Setting up a better ‘Lab’ – Kaizen-R.com new home

Just too many hours…

Alright, so I have this miniPC with 16 threads, and for the past weeks I was looking at my MacBook M1 screen while waiting for 7 parallel processes to run instead of using that alternative machine… And because I was testing different configurations and doing a sort-a Monte-Carlo, whereby I would run 50 times each configuration (to compare accuracy with RF, Rpart and now also a simple NeuralNet), but each complicated config I would use for RLCS would take 40s-1m20s, times 50, well…

16 threads in the mini-PC that are slower each than my 8 cores on the MacBook, yes, but it’s also a complete separate environment and so I can let it run basically unsupervised and come back only to check the results…

Working on Compatibility

So recently, I setup my package with a dependency that was… A bit too harsh.

Namely, I added a resource that required R 4.5, and that in turn had an impact on RTools, plus re-installing everything (devtools, etc.).

It’s not awful, because that forced me to update like… Everything, on my work laptop. My personal Mac was already up-to-speed, so no problem there.

But do I really want to push any candidate user to upgrade to the very latest? Maybe not. So I edited the dependency to require R4.4 instead (4.4.2 if I recall correctly).

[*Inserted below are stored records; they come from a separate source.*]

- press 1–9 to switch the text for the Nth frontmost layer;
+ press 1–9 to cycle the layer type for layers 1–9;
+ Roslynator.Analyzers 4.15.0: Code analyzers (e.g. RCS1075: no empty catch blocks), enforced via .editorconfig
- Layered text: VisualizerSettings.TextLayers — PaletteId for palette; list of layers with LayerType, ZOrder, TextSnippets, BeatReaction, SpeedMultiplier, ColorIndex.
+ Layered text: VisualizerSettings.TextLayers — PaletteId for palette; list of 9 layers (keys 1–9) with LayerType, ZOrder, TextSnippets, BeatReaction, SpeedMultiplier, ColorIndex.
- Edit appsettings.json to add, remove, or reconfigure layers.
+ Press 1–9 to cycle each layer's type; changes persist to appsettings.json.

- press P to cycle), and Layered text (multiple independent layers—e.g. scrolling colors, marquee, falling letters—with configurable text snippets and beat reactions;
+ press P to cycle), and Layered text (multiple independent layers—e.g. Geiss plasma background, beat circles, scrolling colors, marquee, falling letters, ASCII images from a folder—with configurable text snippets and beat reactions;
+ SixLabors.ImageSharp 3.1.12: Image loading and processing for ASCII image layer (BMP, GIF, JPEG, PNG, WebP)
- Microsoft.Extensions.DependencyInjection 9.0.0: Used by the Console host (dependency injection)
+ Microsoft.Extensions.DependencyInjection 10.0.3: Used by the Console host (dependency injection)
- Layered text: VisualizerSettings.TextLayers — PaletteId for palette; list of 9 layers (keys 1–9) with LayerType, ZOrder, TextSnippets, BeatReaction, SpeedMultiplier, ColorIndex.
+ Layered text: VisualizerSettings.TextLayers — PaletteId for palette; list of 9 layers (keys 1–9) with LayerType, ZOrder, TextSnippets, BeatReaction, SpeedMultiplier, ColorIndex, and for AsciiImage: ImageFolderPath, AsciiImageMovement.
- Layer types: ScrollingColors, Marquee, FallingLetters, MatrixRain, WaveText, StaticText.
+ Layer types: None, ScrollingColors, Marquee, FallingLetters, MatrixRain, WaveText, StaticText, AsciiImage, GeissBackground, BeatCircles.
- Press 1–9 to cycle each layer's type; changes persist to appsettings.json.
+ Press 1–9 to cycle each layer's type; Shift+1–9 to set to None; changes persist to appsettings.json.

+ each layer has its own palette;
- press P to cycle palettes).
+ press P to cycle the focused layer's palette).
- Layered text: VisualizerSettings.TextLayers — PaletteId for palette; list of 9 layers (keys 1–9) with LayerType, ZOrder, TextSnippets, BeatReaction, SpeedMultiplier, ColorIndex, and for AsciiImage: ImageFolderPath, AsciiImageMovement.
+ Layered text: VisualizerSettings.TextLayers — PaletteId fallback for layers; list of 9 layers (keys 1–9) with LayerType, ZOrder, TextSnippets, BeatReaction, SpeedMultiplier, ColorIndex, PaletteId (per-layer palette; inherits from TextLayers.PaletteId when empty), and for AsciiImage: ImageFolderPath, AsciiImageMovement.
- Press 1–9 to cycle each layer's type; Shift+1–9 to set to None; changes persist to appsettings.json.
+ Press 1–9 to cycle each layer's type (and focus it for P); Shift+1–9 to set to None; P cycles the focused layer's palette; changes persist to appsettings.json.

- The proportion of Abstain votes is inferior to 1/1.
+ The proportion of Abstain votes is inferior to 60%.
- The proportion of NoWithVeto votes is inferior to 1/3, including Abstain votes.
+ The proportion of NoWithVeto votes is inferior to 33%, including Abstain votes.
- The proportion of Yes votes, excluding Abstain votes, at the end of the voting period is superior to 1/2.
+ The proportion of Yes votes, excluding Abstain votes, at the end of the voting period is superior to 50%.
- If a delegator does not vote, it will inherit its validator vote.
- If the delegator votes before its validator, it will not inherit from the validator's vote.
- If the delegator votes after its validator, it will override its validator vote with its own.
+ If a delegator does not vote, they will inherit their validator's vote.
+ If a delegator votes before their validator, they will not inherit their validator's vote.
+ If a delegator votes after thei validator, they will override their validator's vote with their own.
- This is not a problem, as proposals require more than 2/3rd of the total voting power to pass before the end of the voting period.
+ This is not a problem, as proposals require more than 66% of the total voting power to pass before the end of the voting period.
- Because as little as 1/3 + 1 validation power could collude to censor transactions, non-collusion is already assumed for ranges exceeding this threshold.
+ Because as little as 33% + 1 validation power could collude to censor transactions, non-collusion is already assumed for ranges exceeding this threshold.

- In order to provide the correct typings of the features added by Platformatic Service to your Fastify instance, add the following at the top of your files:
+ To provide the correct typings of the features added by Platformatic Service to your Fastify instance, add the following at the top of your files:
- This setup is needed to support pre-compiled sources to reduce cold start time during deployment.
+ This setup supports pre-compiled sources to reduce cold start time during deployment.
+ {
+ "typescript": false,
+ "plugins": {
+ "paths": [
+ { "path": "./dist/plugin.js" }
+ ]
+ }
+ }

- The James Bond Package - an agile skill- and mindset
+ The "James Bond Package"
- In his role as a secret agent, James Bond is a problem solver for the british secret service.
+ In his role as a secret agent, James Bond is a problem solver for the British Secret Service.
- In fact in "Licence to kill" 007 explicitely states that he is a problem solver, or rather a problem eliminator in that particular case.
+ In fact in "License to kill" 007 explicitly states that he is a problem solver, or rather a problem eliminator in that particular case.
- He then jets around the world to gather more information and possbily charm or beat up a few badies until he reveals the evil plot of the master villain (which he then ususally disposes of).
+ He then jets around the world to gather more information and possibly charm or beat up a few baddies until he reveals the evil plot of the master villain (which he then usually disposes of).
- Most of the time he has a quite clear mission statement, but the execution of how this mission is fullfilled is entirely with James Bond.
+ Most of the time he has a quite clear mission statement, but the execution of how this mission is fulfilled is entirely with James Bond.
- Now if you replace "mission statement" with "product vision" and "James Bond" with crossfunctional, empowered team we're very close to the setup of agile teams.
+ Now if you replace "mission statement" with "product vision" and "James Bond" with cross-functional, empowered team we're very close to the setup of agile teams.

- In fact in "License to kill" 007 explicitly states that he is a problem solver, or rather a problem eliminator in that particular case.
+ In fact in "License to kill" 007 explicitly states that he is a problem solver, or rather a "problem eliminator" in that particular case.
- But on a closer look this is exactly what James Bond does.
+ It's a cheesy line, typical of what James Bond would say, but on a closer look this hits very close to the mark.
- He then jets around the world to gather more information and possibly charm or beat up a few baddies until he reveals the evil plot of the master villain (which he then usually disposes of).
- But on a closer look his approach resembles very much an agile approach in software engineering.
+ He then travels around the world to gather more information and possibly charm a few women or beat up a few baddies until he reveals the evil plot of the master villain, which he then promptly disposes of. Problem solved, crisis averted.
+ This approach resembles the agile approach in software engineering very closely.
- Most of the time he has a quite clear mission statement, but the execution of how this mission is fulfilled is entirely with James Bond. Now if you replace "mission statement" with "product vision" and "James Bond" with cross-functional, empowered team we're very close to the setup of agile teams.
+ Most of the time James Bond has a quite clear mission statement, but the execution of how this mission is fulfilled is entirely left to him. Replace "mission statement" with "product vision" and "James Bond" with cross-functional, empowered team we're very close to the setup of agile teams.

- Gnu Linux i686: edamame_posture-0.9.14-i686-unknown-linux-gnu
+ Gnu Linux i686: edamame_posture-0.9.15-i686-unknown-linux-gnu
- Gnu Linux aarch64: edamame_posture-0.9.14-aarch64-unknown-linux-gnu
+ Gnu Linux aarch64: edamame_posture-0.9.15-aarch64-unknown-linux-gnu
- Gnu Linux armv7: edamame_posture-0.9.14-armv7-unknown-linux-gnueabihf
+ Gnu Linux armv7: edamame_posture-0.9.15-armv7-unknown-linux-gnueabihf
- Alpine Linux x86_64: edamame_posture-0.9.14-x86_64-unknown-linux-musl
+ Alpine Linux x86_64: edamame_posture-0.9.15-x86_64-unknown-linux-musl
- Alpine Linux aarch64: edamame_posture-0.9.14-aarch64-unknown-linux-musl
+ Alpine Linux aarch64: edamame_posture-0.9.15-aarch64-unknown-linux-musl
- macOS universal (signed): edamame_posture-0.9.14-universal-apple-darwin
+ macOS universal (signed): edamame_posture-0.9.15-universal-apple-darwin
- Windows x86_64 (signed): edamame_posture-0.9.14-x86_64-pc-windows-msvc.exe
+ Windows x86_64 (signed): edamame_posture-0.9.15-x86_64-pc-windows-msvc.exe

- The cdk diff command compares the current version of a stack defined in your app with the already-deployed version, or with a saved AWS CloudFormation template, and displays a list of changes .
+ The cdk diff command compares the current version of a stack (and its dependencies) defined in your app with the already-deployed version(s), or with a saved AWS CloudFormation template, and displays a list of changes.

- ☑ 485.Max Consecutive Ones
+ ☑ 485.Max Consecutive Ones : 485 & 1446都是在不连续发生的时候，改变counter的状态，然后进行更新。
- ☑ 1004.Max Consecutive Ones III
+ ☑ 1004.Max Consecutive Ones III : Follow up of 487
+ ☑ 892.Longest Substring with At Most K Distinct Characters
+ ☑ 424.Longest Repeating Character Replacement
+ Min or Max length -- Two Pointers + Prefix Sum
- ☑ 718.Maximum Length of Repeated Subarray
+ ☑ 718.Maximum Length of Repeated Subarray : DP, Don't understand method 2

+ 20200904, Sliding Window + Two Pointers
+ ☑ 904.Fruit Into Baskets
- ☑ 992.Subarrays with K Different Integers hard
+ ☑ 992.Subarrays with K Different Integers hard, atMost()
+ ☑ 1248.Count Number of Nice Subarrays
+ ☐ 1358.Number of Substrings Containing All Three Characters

And so I’m setting up the lab in THAT version. That way I have 3 running environments to test my package, in fact: 2 Windows, with different versions of R, and my Mac, where I do the coding.

And now, setting things up…

The “new” lab

The miniPC has been sitting idle mostly since my MSc project, where I used {plumbeR} to distribute workload to simulate epidemic processes on networks, and there again, I was doing Monte-Carlo stuff. It was cool, it was multi-PC AND multi-core/PC; with it and my Mac, I would run 6+14 simulations at the same time. (And what can I say, I love that!). Even then, I would have them run for hours…

Anyway. But that was all on Docker. This time around, I want instead to make sure I reproduce what most people will have to test the package, so namely, RStudio on Windows, with a recent but not latest R version (4.4.2 in that case).

And well, thankfully, that works:

Going parallel

So next, of course, I want to see how good it can be to have 16 threads (8 cores, but that’s less relevant here):

Next up

I was working on more tricks for parallel processing, so I’ll have to share the new version of the code to test those, and then I’ll be able to let the (not-so-new but separate) machine run, while I keep coding and writing with the MacBook.

Which will give some relief to the poor MacBook, from running hours in multi-CPU… without a fan.

Conclusions

Maybe it’s overkill. Maybe not. This is giving me a new validation environment, for one, and allowing me to separate long-running tests of several configurations (hyper-parameter tuning for an LCS can be a bother) while I actually keep working.